Der nun eingerichtete Studiengang „Bildungs- und Sozialmanagement mit Schwerpunkt frühe Kindheit“ an der Fachhochschule Koblenz, Standort Remagen, stellt eine zusätzliche Qualifizierungsmöglichkeit für Leitungskräfte dar. Weitere Berufsperspektiven für die Absolventinnen und Absolventen des neuen Fernstudiengangs liegen übrigens auch in der Fachberatung für Kindertagesstätten, in der Arbeit für die großen Trägerorganisationen oder auch bei den Trägern der öffentlichen Jugendhilfe, zum Beispiel im Bereich der Kindertagesstättenplanung. Somit leistet der Studiengang auch einen Beitrag zu einem konsequenten Ausbau der Durchlässigkeit des Berufsbildes.

So weit die Antwort der Landesregierung.

Gibt es Zusatzfragen? – Ich erteile der Frau Abgeordneten Morsblech für eine Zusatzfrage das Wort.

Zunächst einmal vielen Dank, Frau Ministerin. Mich würde zusätzlich die Struktur und der Aufbau des neuen Studiengangs sowie der Abschluss im Hinblick darauf interessieren, inwiefern sich dann das Lernen in den Berufsalltag von Leitungskräften von Kindertagesstätten integrieren lässt.

Deshalb haben wir den Studiengang zunächst einmal ganz bewusst als berufsbegleitendes Studium konzipiert. Der Studiengang ermöglicht schon von seiner Konstruktion her, dass es ein permanentes Wechselspiel zwischen Theorie und Praxis gibt. Berufsbegleitend heißt in diesem Fall, dass wir ihn zusätzlich als Fernstudium organisiert haben. Die Betroffenen müssen also nur zu den Präsenzphasen tatsächlich an den Hochschulstandort kommen.
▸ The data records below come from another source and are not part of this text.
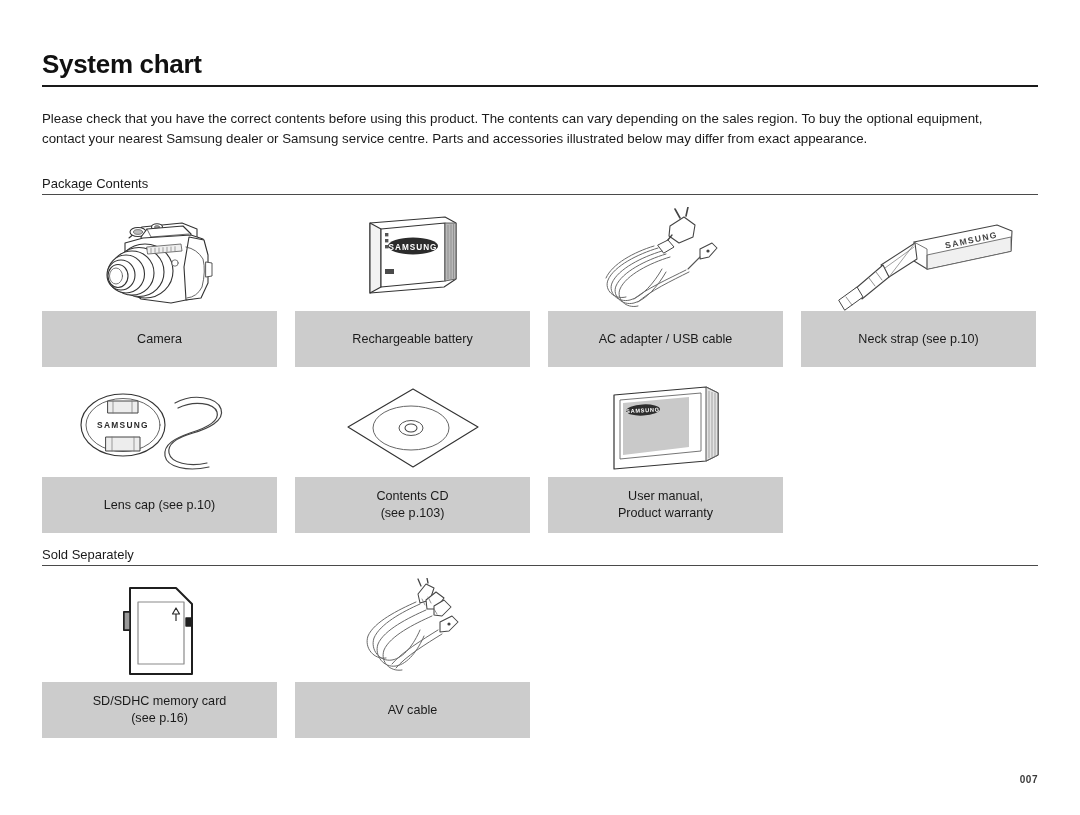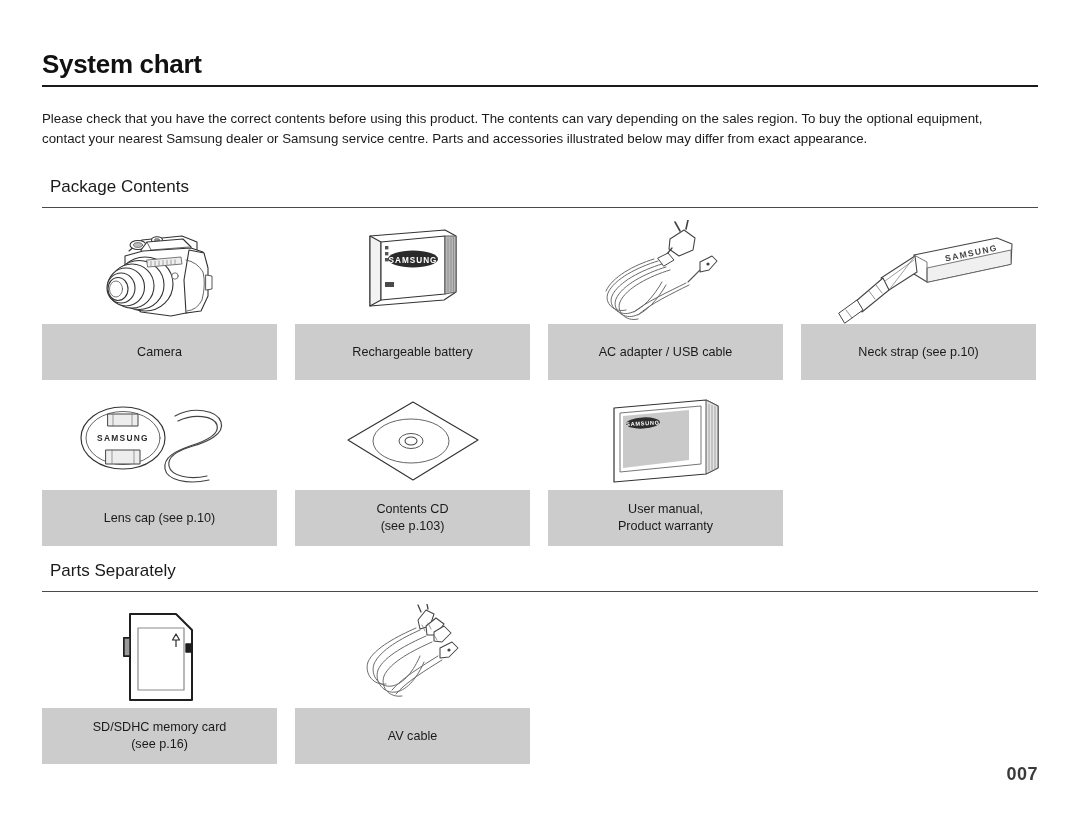"Package Contents" .section-heading { font-size: 17px -> 13px; margin: 8px -> 0 }
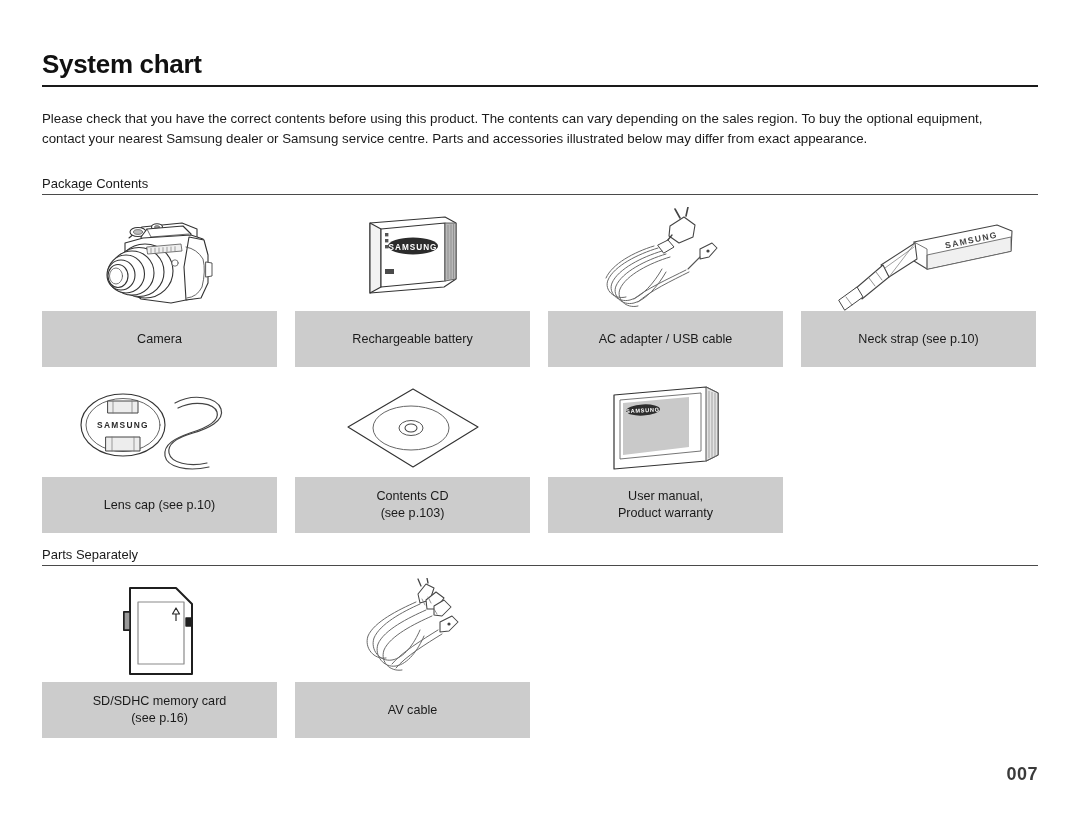"Parts Separately" h2.section-heading { text: Parts -> Sold }
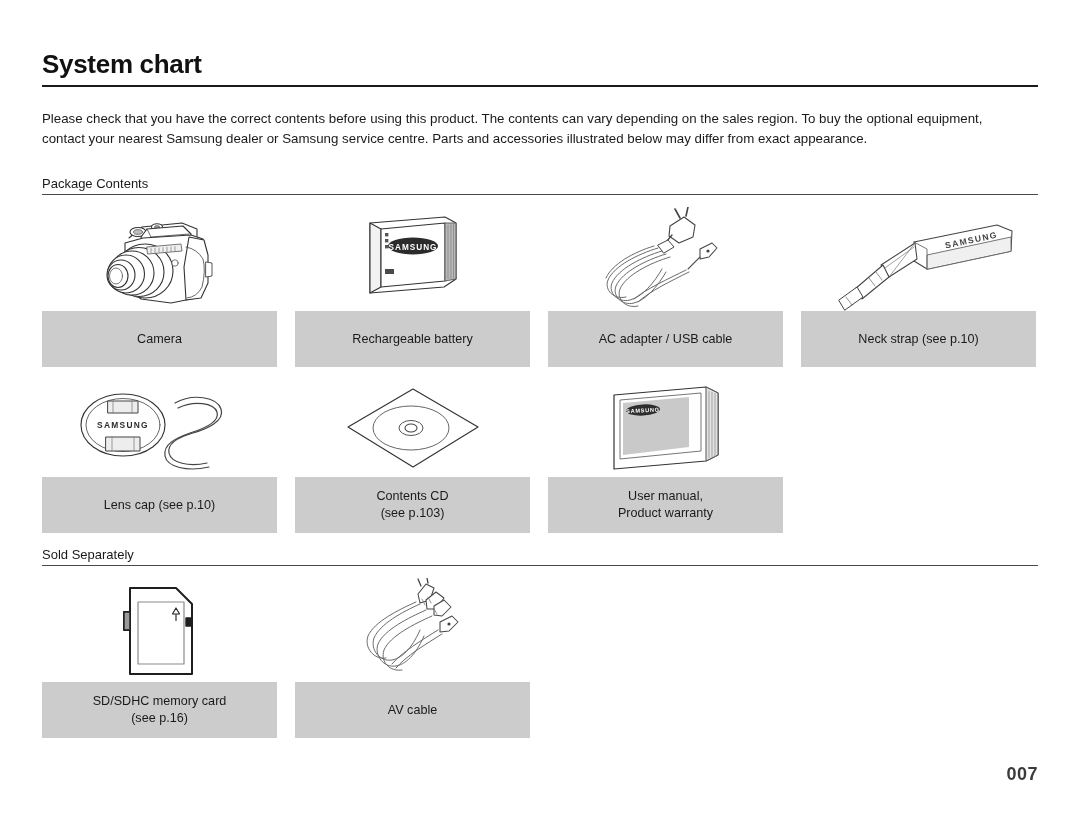"007" .page-number { font-size: 18px -> 10px }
Ansonsten können sie das Studium über das Fernstudium wahrnehmen.

Dennoch muss man darauf hinweisen, dass dies natürlich für Menschen, die im Beruf stehen, eine erhebliche zusätzliche Anstrengung ist. Deshalb haben wir auch zur Voraussetzung gemacht, dass ein entsprechender Anstellungsvertrag mit einem Träger vorliegt; dies auch deshalb, um deutlich zu machen, dass sich die Betroffenen dieser Anstrengung bewusst sind.

Abschließen soll er nach sechs Semestern mit einem Bachelor.

Eine Zusatzfrage der Frau Abgeordneten Kohne-Gros.

Frau Staatsministerin, mich würde interessieren, wie die finanzielle Ausstattung dieses neuen Studiengangs vonseiten der Landesregierung begleitet wird. Muss die Fachhochschule Koblenz diesen Studiengang aus eigenen Mitteln finanzieren, und wo kommen die Professuren dafür her? Wie müssen sich die Studierenden an den Kosten dieses zusätzlichen Studiengangs beteiligen?

Sehr geehrte Frau Abgeordnete Kohnle-Gros, ich beantworte Ihre Frage wirklich gern, weil ich auch einige Erfahrungen aus dem Hochschulbereich habe. Gerade in diesem Fall sind die zuständigen Professorinnen und Professoren am Rande eines Termins auf mich zugekommen und haben auf die Frage, ob das materiell für sie auch abgesichert sei, gesagt, dass sie sich vom Wissenschaftsministerium ausgesprochen gut behandelt fühlen, das diesen Studiengang mit großer Energie unterstützt. Ich habe selten so glückliche Professorinnen und Professoren wie in dieser Frage gesehen.